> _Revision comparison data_
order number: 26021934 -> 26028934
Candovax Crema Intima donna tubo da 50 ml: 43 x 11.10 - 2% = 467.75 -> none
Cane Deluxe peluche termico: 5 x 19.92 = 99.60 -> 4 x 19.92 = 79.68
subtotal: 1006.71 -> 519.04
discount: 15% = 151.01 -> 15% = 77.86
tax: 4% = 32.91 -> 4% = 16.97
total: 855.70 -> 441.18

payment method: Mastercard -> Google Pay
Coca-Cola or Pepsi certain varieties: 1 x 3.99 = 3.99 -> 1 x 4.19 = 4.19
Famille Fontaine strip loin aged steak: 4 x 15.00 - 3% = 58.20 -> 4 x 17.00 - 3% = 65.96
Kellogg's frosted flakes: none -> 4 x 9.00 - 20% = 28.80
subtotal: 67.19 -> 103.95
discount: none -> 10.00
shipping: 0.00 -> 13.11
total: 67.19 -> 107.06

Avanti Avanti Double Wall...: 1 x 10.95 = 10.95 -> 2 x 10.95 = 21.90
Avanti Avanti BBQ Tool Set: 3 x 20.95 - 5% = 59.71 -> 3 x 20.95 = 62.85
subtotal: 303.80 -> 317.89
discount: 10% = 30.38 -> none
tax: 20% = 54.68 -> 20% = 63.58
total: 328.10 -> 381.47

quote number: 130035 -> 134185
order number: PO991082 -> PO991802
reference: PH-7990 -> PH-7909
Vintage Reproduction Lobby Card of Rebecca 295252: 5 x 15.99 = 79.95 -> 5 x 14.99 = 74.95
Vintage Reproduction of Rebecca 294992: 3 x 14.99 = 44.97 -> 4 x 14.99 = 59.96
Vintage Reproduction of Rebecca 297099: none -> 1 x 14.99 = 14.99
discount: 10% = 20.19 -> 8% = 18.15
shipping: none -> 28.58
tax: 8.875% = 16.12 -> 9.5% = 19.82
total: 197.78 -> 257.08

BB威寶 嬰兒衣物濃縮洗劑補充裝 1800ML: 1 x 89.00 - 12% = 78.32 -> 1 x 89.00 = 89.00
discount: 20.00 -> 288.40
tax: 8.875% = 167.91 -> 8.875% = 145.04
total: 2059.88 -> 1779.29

> _AIM OF THE EXERCISE_
Keep to the lines from the one containing "Famille Fontaine strip" to the end of the entries above, and retype them exactly.

> _TASK ANSWER_
Famille Fontaine strip loin aged steak: 4 x 15.00 - 3% = 58.20 -> 4 x 17.00 - 3% = 65.96
Kellogg's frosted flakes: none -> 4 x 9.00 - 20% = 28.80
subtotal: 67.19 -> 103.95
discount: none -> 10.00
shipping: 0.00 -> 13.11
total: 67.19 -> 107.06

Avanti Avanti Double Wall...: 1 x 10.95 = 10.95 -> 2 x 10.95 = 21.90
Avanti Avanti BBQ Tool Set: 3 x 20.95 - 5% = 59.71 -> 3 x 20.95 = 62.85
subtotal: 303.80 -> 317.89
discount: 10% = 30.38 -> none
tax: 20% = 54.68 -> 20% = 63.58
total: 328.10 -> 381.47

quote number: 130035 -> 134185
order number: PO991082 -> PO991802
reference: PH-7990 -> PH-7909
Vintage Reproduction Lobby Card of Rebecca 295252: 5 x 15.99 = 79.95 -> 5 x 14.99 = 74.95
Vintage Reproduction of Rebecca 294992: 3 x 14.99 = 44.97 -> 4 x 14.99 = 59.96
Vintage Reproduction of Rebecca 297099: none -> 1 x 14.99 = 14.99
discount: 10% = 20.19 -> 8% = 18.15
shipping: none -> 28.58
tax: 8.875% = 16.12 -> 9.5% = 19.82
total: 197.78 -> 257.08

BB威寶 嬰兒衣物濃縮洗劑補充裝 1800ML: 1 x 89.00 - 12% = 78.32 -> 1 x 89.00 = 89.00
discount: 20.00 -> 288.40
tax: 8.875% = 167.91 -> 8.875% = 145.04
total: 2059.88 -> 1779.29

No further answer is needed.